UCD Obstetrics and Gynaecology, School of Medicine and Medical Science, University College Dublin, National Maternity Hospital,Dublin,Republic of Ireland.
Br J Nutr. 2014 Aug 28;112(4):583-9. doi: 10.1017/S000711451400110X. Epub 2014 Jun 4.
The present study is a secondary analysis of the ROLO study, a randomised control trial of a low-glycaemic index (GI) diet in pregnancy to prevent the recurrence of fetal macrosomia. The objectives of the present study were to identify which women are most likely to respond to a low-GI dietary intervention in pregnancy with respect to three outcome measures: birth weight; maternal glucose intolerance; gestational weight gain (GWG). In early pregnancy, 372 women had their mid-upper arm circumference recorded and BMI calculated. Concentrations of glucose, insulin and leptin were measured in early pregnancy and at 28 weeks. At delivery, infant birth weight was recorded and fetal glucose, C-peptide and leptin concentrations were measured in the cord blood. Women who benefited in terms of infant birth weight were shorter, with a lower education level. Those who maintained weight gain within the GWG guidelines were less overweight in both their first and second pregnancies, with no difference being observed in maternal height. Women who at 28 weeks of gestation developed glucose intolerance, despite the low-GI diet, had a higher BMI and higher glucose concentrations in early pregnancy with more insulin resistance. They also had significantly higher-interval pregnancy weight gain. For each analysis, women who responded to the intervention had lower leptin concentrations in early pregnancy than those who did not. These findings suggest that the maternal metabolic environment in early pregnancy is important in determining later risks of excessive weight gain and metabolic disturbance, whereas birth weight is mediated more by genetic factors. It highlights key areas, which warrant further interrogation before future pregnancy intervention studies, in particular, maternal education level and inter-pregnancy weight gain.

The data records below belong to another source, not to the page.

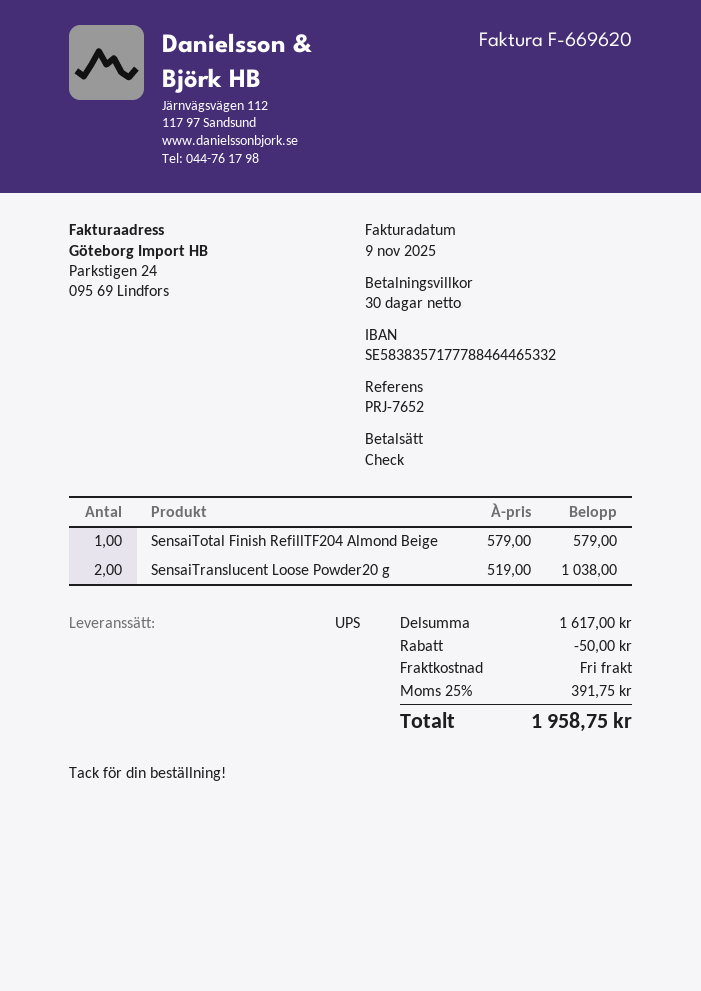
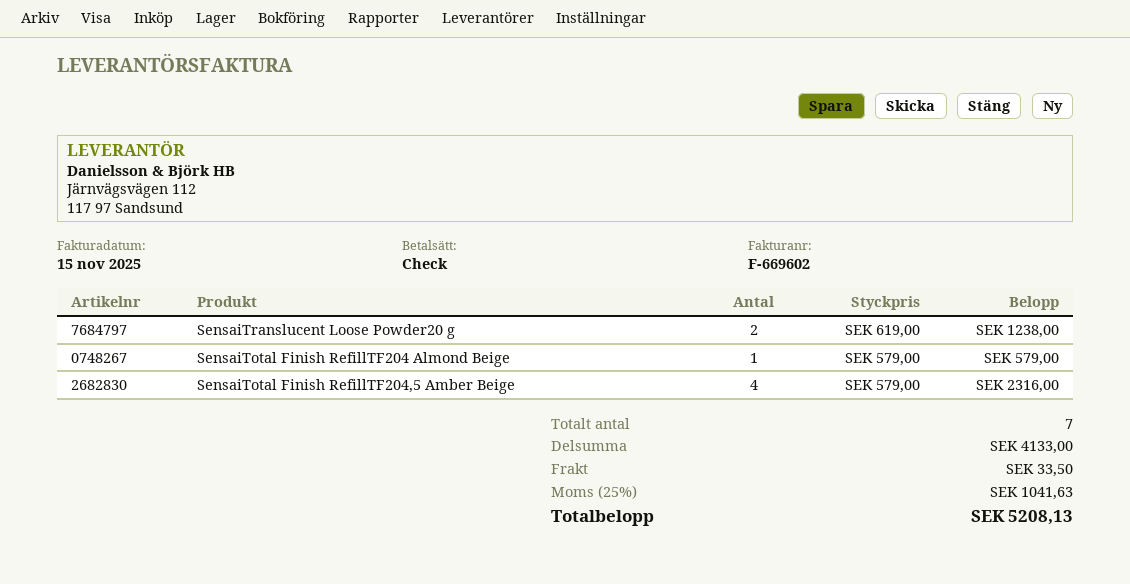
invoice number: F-669620 -> F-669602
invoice date: 2025-11-09 -> 2025-11-15
SensaiTranslucent Loose Powder20 g: 2 x 519.00 = 1038.00 -> 2 x 619.00 = 1238.00
SensaiTotal Finish RefillTF204,5 Amber Beige: none -> 4 x 579.00 = 2316.00
subtotal: 1617.00 -> 4133.00
discount: 50.00 -> none
shipping: 0.00 -> 33.50
tax: 25% = 391.75 -> 25% = 1041.63
total: 1958.75 -> 5208.13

本研究是对 ROLO 研究的二次分析,ROLO 研究是一项关于低血糖指数(GI)饮食在妊娠中预防胎儿巨大儿复发的随机对照试验。本研究的目的是确定哪些女性在妊娠期间对低 GI 饮食干预最有可能产生反应,具体表现在三个结果指标上:出生体重;产妇葡萄糖耐量;妊娠体重增加(GWG)。在孕早期,372 名女性记录了她们的中上臂周长并计算了 BMI。在孕早期和 28 周时测量了葡萄糖、胰岛素和瘦素的浓度。分娩时,记录了婴儿的出生体重,并在脐血中测量了胎儿的葡萄糖、C 肽和瘦素浓度。在婴儿出生体重方面受益的女性更矮,教育水平更低。那些在 GWG 指南范围内保持体重增加的女性在第一和第二孕期都超重程度较低,而母亲身高没有差异。尽管进行了低 GI 饮食,但在 28 周时出现葡萄糖耐量异常的女性,其 BMI 更高,孕早期葡萄糖浓度更高,胰岛素抵抗更严重。她们的孕期体重增加也明显更高。对于每项分析,与未响应干预的女性相比,在孕早期对干预有反应的女性的瘦素浓度更低。这些发现表明,妊娠早期的母体代谢环境在决定后期体重过度增加和代谢紊乱的风险方面很重要,而出生体重更多地由遗传因素决定。它强调了一些关键领域,这些领域需要在未来的妊娠干预研究中进一步研究,特别是母亲的教育水平和孕期体重增加。